Hello,
No, the Ljung-Box test wouldn't be inappropriate in that case. First you
detrend the series and then test for serial independence. It's even
usual to do so. I would use the default values for lag and fitdf. But
use type="Ljung", the Box-Pierce test is nowadays seldom used in
pratice, if at all. It does have great historical and pedagogic
interess, the Ljung-Box test statistic follows it and corrects its
variance estimation's bias.
The parameter fitdf is relevant if you test the residuals of a fitted
ARMA(p, q) model, which isn't the case, so keep it equal to zero.
In that case, lag is chosen such that lag > fitdf. 1 will do.
Oh, and please, it's Rui, not Mr.
Rui Barradas
Em 27-06-2012 16:55, Steven Winter escreveu:
Dear Mr. Barradas,
Thank you for your help. Let's say I have the yearly standard deviation
of temperatures over New York City for the past 24 years. So, there are
24 data points. I would like to put a linear/quadratic/some kind of
model on top of the data to show that there might be a trend in the data
over time. But to do so, I have to test the time independence of the
residuals. Would you say the Ljung-Box test is inappropriate in this
case? If so, what would be my values for "lag" and "fitdf" that I plug
into the Box.test function in R?
Thank you,
Steven
------------------------------------------------------------------------
*From:* Rui Barradas <ruipbarra...@sapo.pt>
*To:* Steven Winter <stevenwinte...@yahoo.com>
*Cc:* r-help@r-project.org
*Sent:* Tuesday, June 26, 2012 3:13 PM
*Subject:* Re: [R] Ljung-Box test (Box.test)
Hello,
That's a statistics question, but it's also about using an R function.

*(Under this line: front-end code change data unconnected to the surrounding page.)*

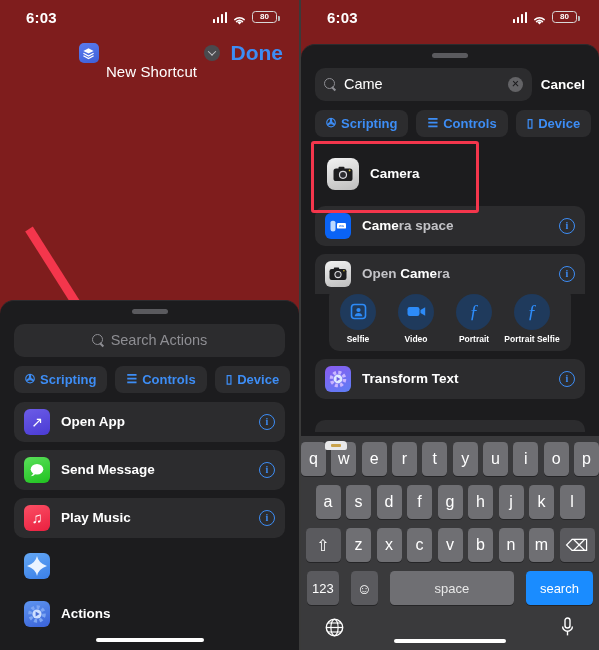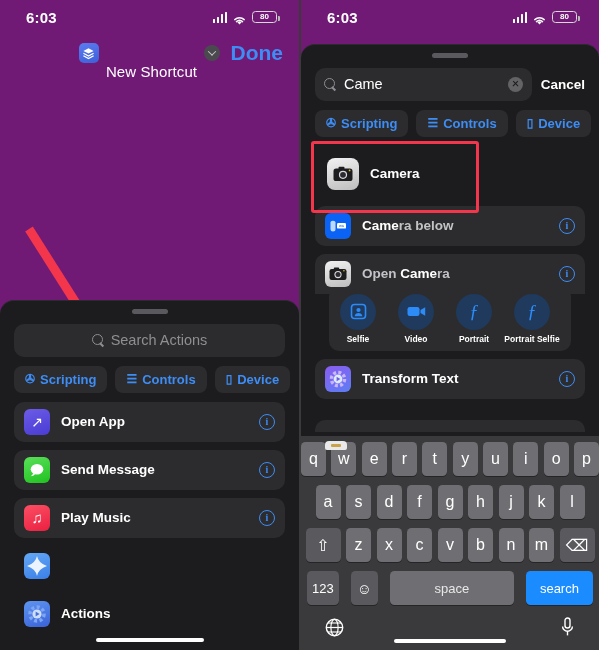--- a/index.html
+++ b/index.html
@@ -11,7 +11,7 @@
   }
   .stage { position: relative; width: 599px; height: 650px; display: flex; background:#000; }
 
-  .panel { position: relative; width: 299px; height: 650px; background: #701a75; overflow: hidden; }
+  .panel { position: relative; width: 299px; height: 650px; background: #7f1d1d; overflow: hidden; }
   .panel.right { width: 300px; border-left: 2px solid #3a3a3a; }
 
   

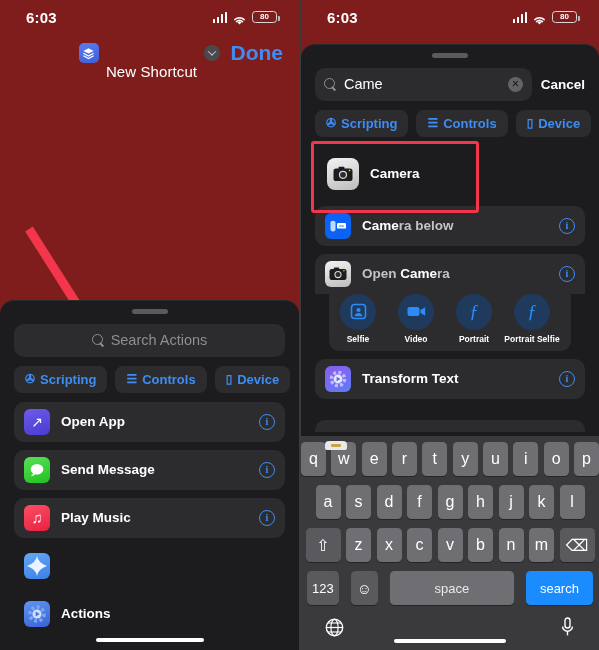--- a/index.html
+++ b/index.html
@@ -394,7 +394,7 @@
                 <text x="13.5" y="8.4" font-size="4" fill="#0a63f5" text-anchor="middle" font-family="Liberation Sans">wa</text>
               </svg>
           </div>
-          <div class="row-label"><span>Came</span><span class="dim">ra below</span></div>
+          <div class="row-label"><span>Came</span><span class="dim">ra space</span></div>
           <div class="info">i</div>
         </div>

The Ljung-Box test isn't supposed to be used in such a context, to test
the residuals of an ols y = bX + e. It is used to test time independence
of the original series or of the residuals of an ARMA(p, q) fit.

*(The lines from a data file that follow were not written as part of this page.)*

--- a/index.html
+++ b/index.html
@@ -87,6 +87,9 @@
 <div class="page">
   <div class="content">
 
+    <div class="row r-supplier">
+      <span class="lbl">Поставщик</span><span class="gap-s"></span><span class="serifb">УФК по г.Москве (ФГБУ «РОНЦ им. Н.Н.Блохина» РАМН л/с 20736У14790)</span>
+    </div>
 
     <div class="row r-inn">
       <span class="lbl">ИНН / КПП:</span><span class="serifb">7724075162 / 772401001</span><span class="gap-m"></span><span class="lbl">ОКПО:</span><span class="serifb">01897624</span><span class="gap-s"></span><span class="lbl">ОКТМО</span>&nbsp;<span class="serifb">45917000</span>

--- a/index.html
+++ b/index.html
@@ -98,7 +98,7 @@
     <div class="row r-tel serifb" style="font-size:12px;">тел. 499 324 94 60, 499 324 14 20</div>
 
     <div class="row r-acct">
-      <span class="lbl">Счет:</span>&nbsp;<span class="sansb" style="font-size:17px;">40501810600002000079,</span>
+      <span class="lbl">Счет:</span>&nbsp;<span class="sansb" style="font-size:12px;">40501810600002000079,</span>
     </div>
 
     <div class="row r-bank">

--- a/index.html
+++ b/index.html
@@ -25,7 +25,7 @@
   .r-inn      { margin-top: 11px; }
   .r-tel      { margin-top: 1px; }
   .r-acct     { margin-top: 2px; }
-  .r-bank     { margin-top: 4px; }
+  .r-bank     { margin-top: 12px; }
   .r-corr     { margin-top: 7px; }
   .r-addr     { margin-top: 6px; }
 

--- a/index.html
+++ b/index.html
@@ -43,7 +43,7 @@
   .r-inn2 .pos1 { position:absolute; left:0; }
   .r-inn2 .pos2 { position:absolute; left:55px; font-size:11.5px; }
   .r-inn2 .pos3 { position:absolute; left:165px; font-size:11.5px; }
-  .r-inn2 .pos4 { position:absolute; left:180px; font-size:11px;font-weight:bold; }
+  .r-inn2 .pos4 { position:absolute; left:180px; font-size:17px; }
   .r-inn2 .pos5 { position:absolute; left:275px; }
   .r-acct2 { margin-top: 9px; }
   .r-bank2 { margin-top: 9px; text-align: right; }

In both cases you are right, 'x' is a series.
'lag' can be explained as follows: you have a time series and want to
know if the value observed today depends on what was observed in the
past. Then, a linear regression of "today" on "yesterday" could be
X[t] = b[1]*X[t-1] + e[t], e ~ Normal(0, sigma^2)

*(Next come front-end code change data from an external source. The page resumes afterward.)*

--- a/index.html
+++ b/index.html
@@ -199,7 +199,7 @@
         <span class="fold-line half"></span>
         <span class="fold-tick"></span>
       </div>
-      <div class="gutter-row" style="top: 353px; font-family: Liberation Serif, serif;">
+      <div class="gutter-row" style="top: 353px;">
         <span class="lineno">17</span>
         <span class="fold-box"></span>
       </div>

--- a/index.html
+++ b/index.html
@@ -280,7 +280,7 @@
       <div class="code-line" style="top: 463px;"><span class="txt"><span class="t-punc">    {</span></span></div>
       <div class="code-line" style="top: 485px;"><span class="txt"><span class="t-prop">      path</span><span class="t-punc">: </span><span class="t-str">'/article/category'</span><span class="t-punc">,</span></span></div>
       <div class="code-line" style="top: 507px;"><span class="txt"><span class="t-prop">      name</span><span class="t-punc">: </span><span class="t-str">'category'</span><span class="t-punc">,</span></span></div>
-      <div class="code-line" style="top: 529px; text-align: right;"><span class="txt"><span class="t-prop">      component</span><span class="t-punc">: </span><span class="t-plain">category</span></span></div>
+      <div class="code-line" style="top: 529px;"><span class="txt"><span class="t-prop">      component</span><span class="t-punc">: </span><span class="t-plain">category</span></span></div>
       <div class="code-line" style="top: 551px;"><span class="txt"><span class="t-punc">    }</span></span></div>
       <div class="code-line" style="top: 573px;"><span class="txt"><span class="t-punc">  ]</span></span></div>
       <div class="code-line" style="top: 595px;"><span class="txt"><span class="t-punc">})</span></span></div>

A linear regression on two time units in the past would be
X[t] = b[1]*X[t-1] + b[2]*X[t-2] + e[t], e ~ Normal(0, sigma^2)
etc. This is a regression of the series on itself lagged by a certain
number of time units, the present is regressed on the past. Function
ar() fits this kind of model to a time series. In the first case, the
order is p=1, in the second, p=2.
Now, in the first case, is there second order serial correlation? Test
the residuals with lag=2, fitdf=1, the value of p. Third order? lag=3,
fitdf=p=1, etc.
You are NOT fitting this type of model, so the Ljung-Box test is
misused. Test the original series with default parameters, lag=1. If
there is serial correlation, fit an AR (Auto-Regressive) model with
ar(). See the help page ?ar. And see a statiscian with experience in
time series. It's a world on its own, I haven't even mentioned
seasonality. And almost everything else about time series.
Do ask someone near you.
Hope this helps,
Rui Barradas
Em 26-06-2012 19:01, Steven Winter escreveu:
> I fit a simple linear model y = bX to a data set today, and that
produced 24 residuals (I have 24 data points, one for each year from
1984-2007). I would like to test the time-independence of the residuals
of my model, and I was recommended by my supervisor to use the Ljung-Box
test. The Box.test function in R takes 4 arguments:
>
> x a numeric vector or univariate time series.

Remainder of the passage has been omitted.